Aim of the exercise: Reproduce each line of the entries that carries "total".
::: The records
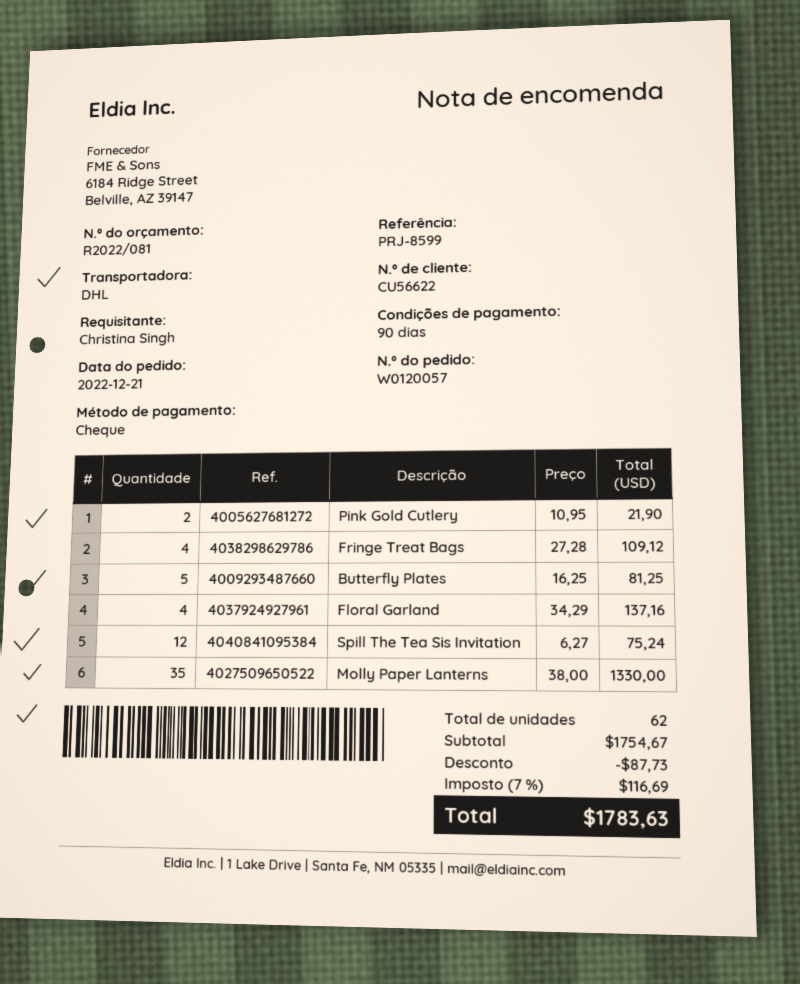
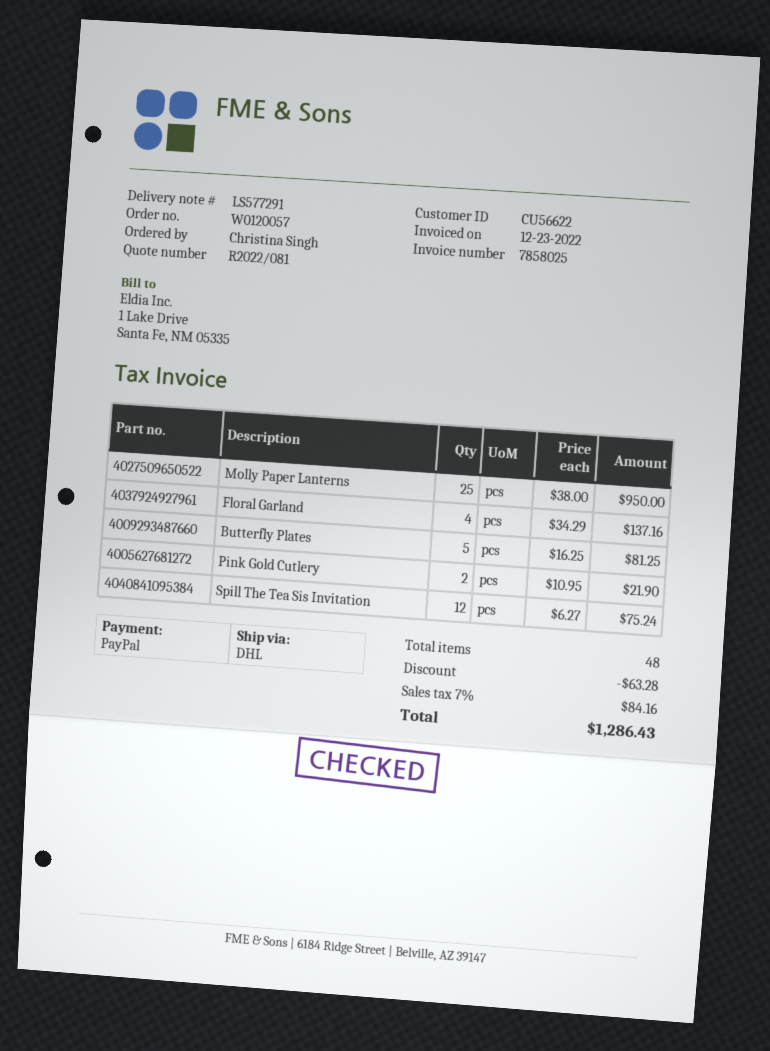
payment method: cheque -> PayPal
Fringe Treat Bags: 4 x 27.28 = 109.12 -> none
Molly Paper Lanterns: 35 x 38.00 = 1330.00 -> 25 x 38.00 = 950.00
total quantity: 62 -> 48
discount: 87.73 -> 63.28
tax: 7% = 116.69 -> 7% = 84.16
total: 1783.63 -> 1286.43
::::::
Reply to the exercise:
total quantity: 62 -> 48
total: 1783.63 -> 1286.43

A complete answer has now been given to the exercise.